Pada lembaran majalah yang terbuka itu, ada foto yang menampilkan seseorang memeluk gitar berdawai empat atau yang biasa disebut gitar bass. Sosok itu mengenakan hoodie gelap yang menutup kepalanya. Dia juga memakai masker dengan warna senada. Yang kelihatan dari wajahnya hanya matanya saja. Sosok itu tampak misterius. Tak diketahui apakah dia laki-laki atau perempuan.

Halaman itu sendiri oleh redaksi diberi tajuk ‘Bass is The Soul of Music’. Pada caption di bawah foto, tertulis ‘TEKUN: Che mengaku belajar memainkan gitar bass secara otodidak.’

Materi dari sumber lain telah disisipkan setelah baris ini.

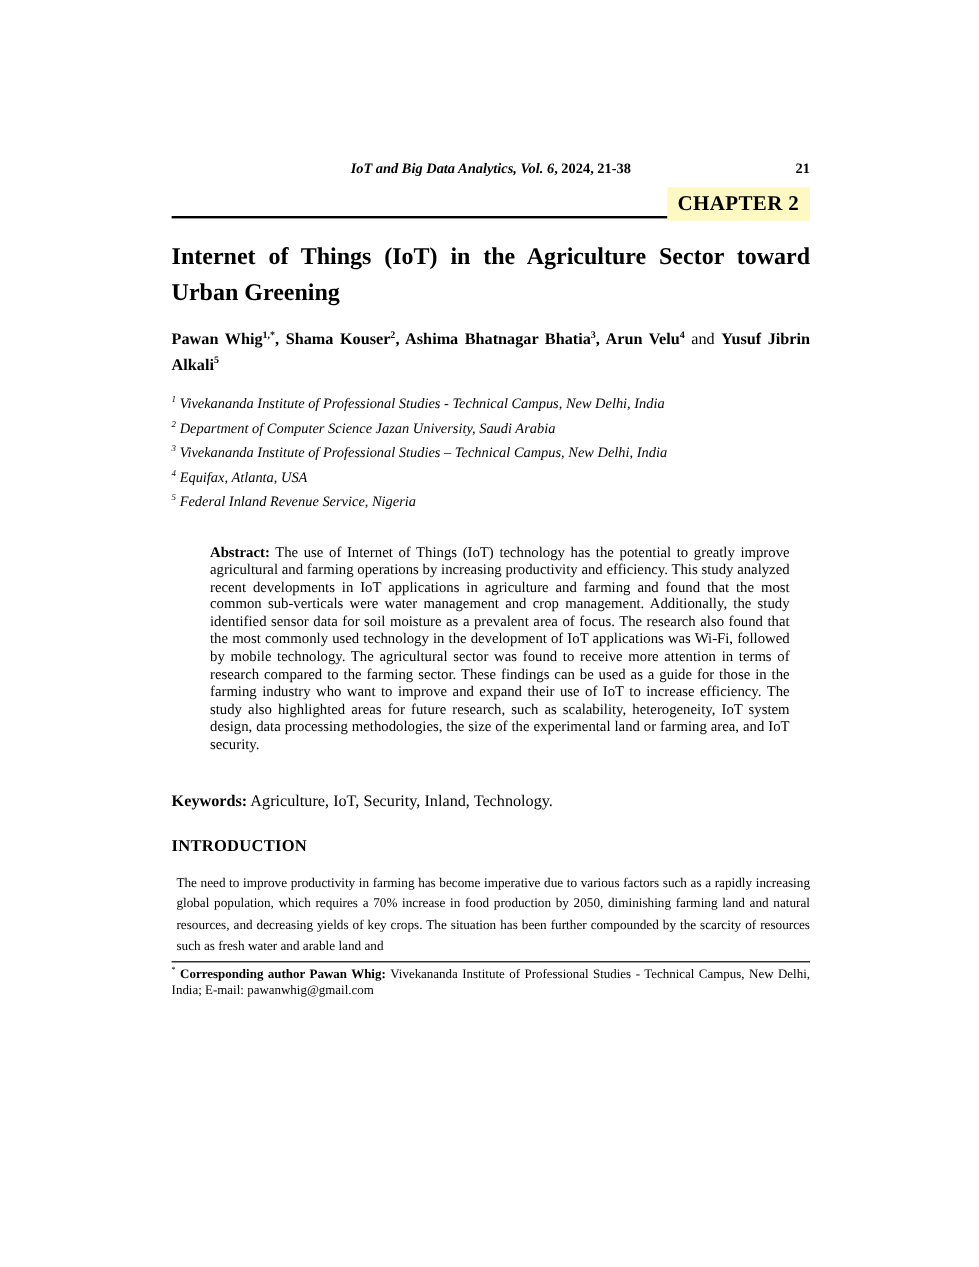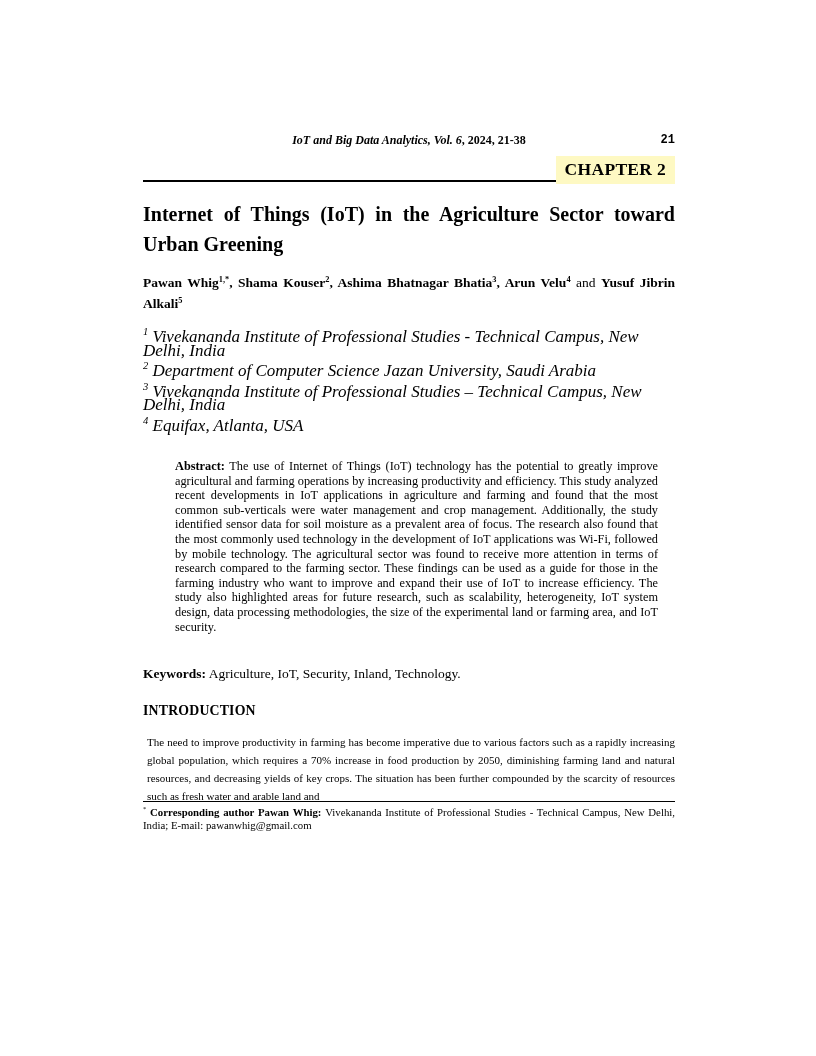--- a/index.html
+++ b/index.html
@@ -19,7 +19,7 @@
     font-size:12px;font-weight:bold;text-align:center;line-height:14px;
   }
   .running-head .journal{font-style:italic;}
-  .running-head .page-num{position:absolute;right:0;top:0;font-style:normal;font-family:Liberation Mono, monospace;}
+  .running-head .page-num{position:absolute;right:0;top:0;font-style:normal;}
 
   
   .chapter-row{position:relative;text-align:right;margin-top:9px;height:29px;}

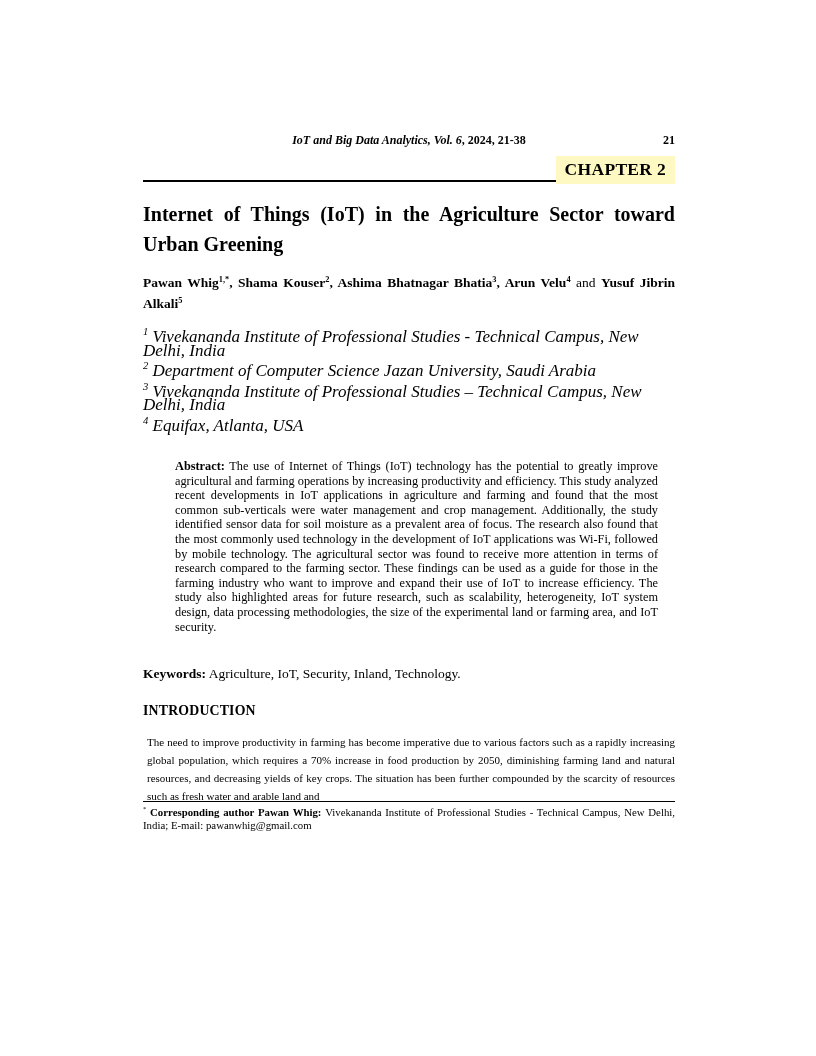--- a/index.html
+++ b/index.html
@@ -47,7 +47,7 @@
   .affiliation-list{margin-top:10px;}
   .affiliation{
     margin:0 0 7px 0;
-    font-size:17px;line-height:13.5px;font-style:italic;
+    font-size:12px;line-height:13.5px;font-style:italic;
   }
 
   .abstract{

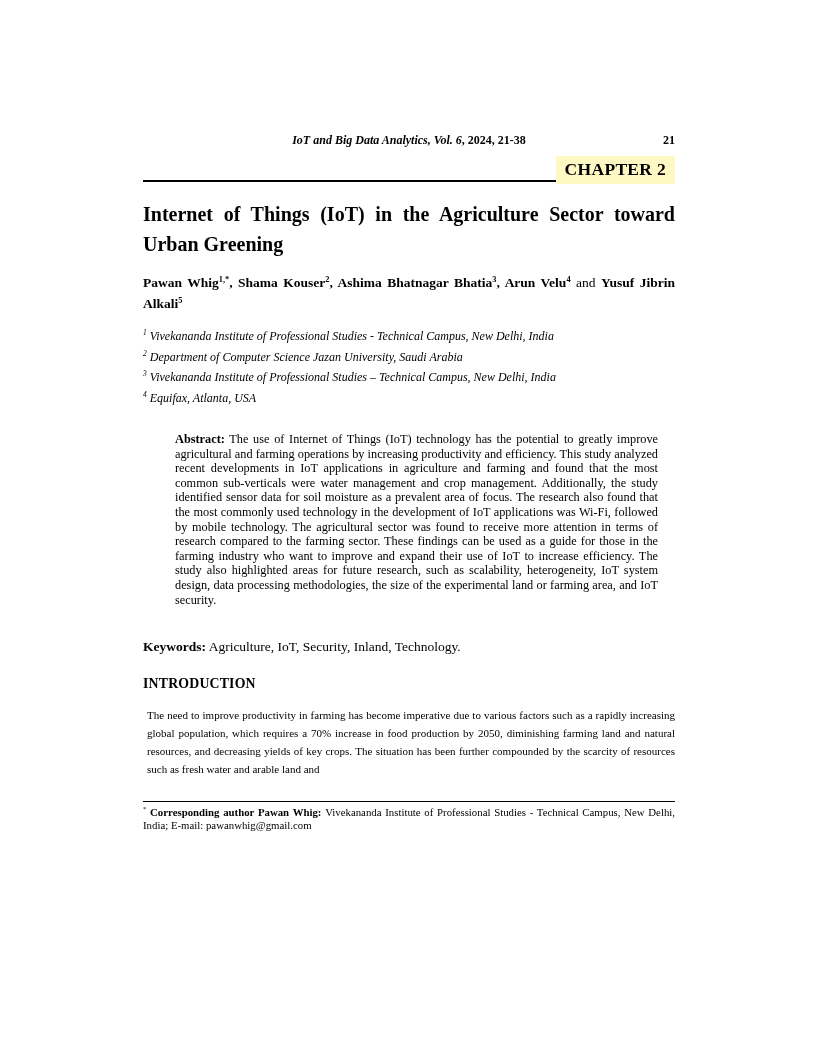--- a/index.html
+++ b/index.html
@@ -110,6 +110,7 @@
         <p class="affiliation"><sup>2</sup> Department of Computer Science Jazan University, Saudi Arabia</p>
         <p class="affiliation"><sup>3</sup> Vivekananda Institute of Professional Studies – Technical Campus, New Delhi, India</p>
         <p class="affiliation"><sup>4</sup> Equifax, Atlanta, USA</p>
+        <p class="affiliation"><sup>5</sup> Federal Inland Revenue Service, Nigeria</p>
       </div>
 
     <p class="abstract">

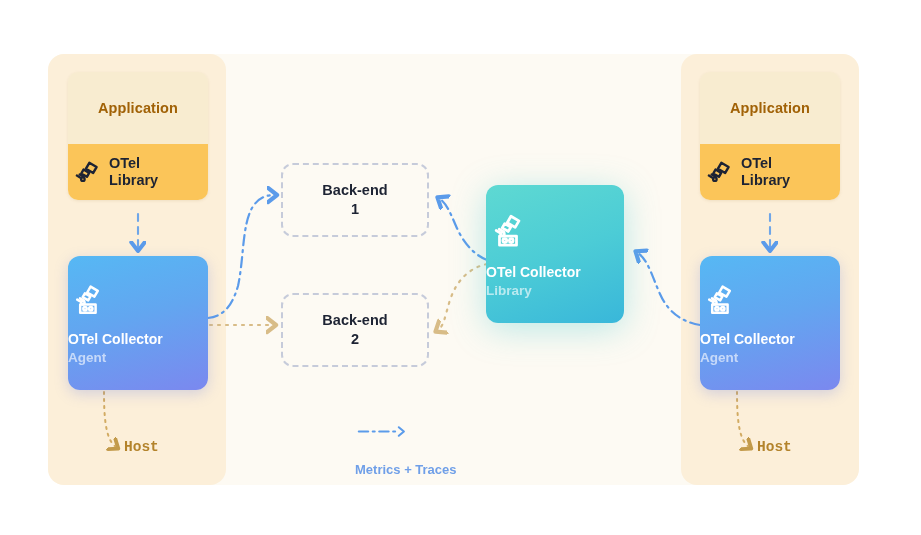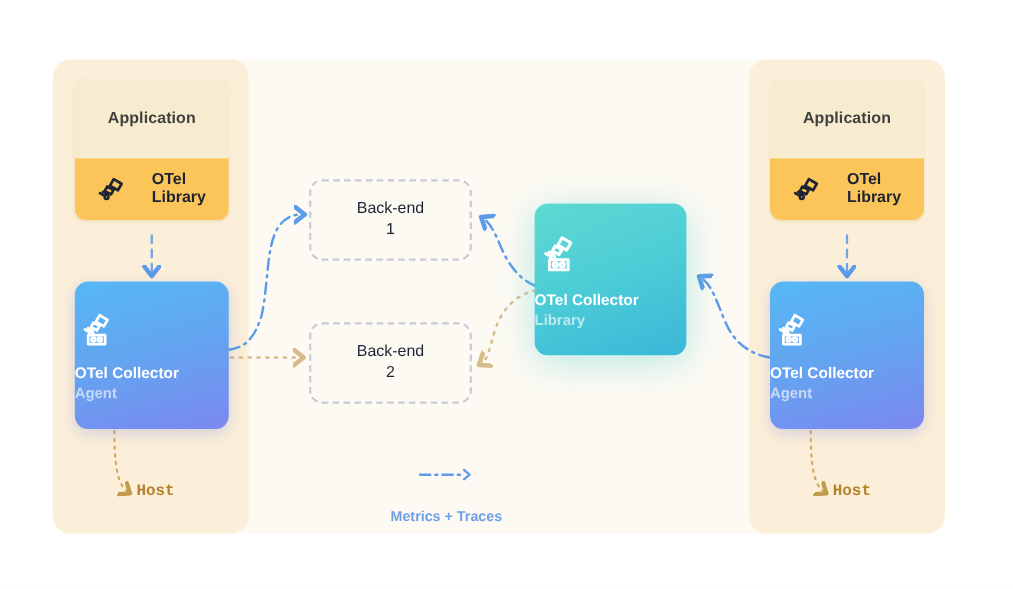--- a/index.html
+++ b/index.html
@@ -64,7 +64,7 @@
   .application-box .label {
     font-size: 14.5px;
     font-weight: 700;
-    color: #404040;
+    color: #a16207;
     letter-spacing: .1px;
   }
 

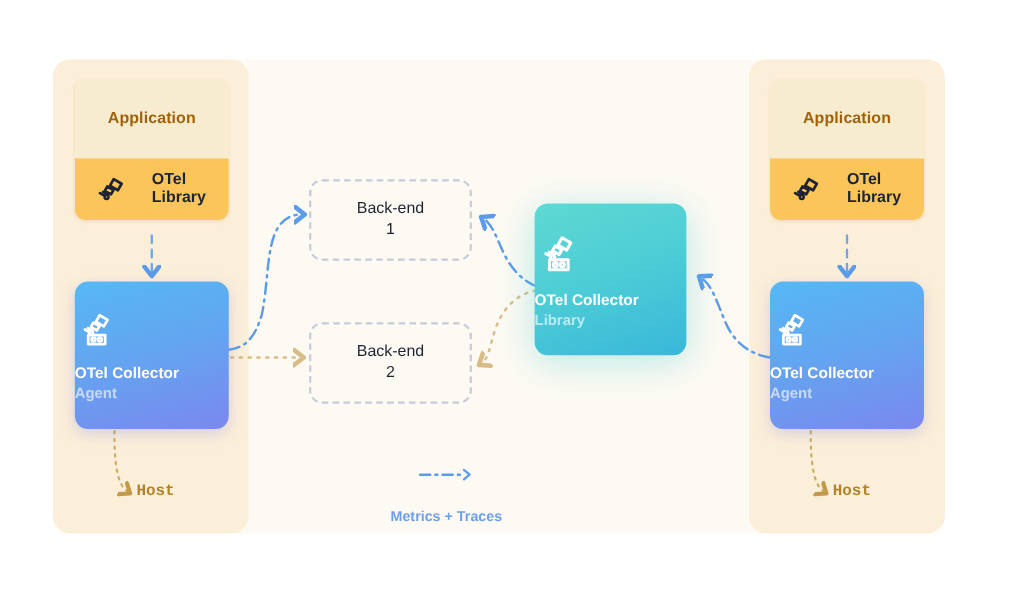--- a/index.html
+++ b/index.html
@@ -73,8 +73,8 @@
     background: #fbc559;
     display: flex;
     align-items: center;
-    gap: 22px;
-    padding-left: 18px;
+    gap: 7px;
+    padding-left: 4px;
     box-sizing: border-box;
   }
   .library-box .label {

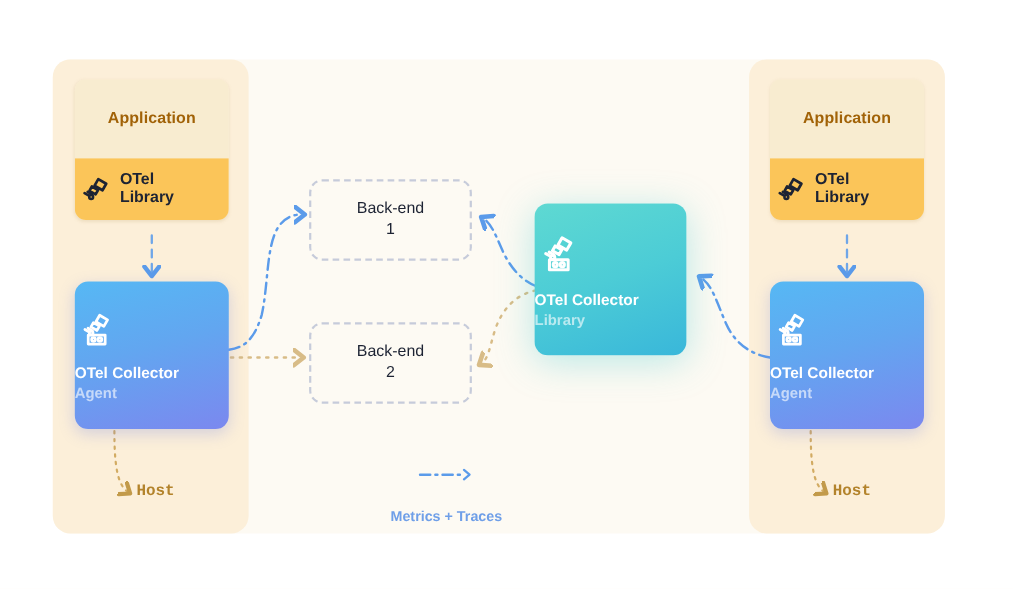--- a/index.html
+++ b/index.html
@@ -143,7 +143,7 @@
   .backend.two { top: 293px; }
   .backend .label {
     font-size: 14.5px;
-    font-weight: 400;
+    font-weight: 700;
     color: #1d2333;
     line-height: 1.28;
     text-align: center;

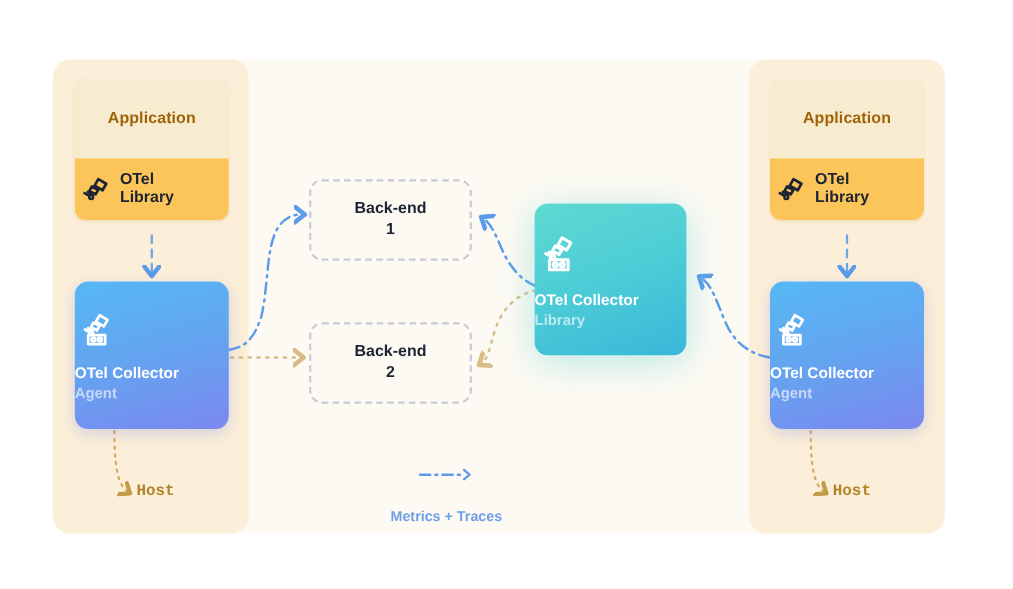--- a/index.html
+++ b/index.html
@@ -174,7 +174,6 @@
   .legend-item {
     display: flex;
     flex-direction: column;
-    align-items: center;
     gap: 24px;
   }
   .legend-item .legend-text {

Sudah bisa ditebak kalau Che itu cuma nama panggung sosok misterius itu. Pada bagian ujung lembaran, tampak bekas lipatan. Sepertinya, cewek judes satu ini sudah membacanya.

“Terima kasih,” tambah si cewek, lalu berdiri lantas ngeloyor pergi.

Dari kejauhan, aku bisa melihatnya berbisik-bisik jahil dengan teman-temannya sambil melirik jijik ke arahku. Salah seorang temannya lantas membalas bisikannya sembari menutup mulut. Yang satu tampak mengamini yang lain. Lalu, mereka ketawa-ketiwi berjamaah.

Boleh jadi, cewek yang dipanggil Kirana itu bertanya tentang siapa aku. Dan itulah tujuanku. Supaya diingatnya.

Lalu, ada tebaran feromon yang menyengat. Aku mengenali siapa pemiliknya. Suatu kali, aku pernah mempersilahkan cewek istimewa ini—maksudku, benar-benar istimewa—menangis di bahuku. Dan itu adalah momen yang paling berarti bagi kami berdua. Sejak itu, hubunganku dengannya, berubah selamanya.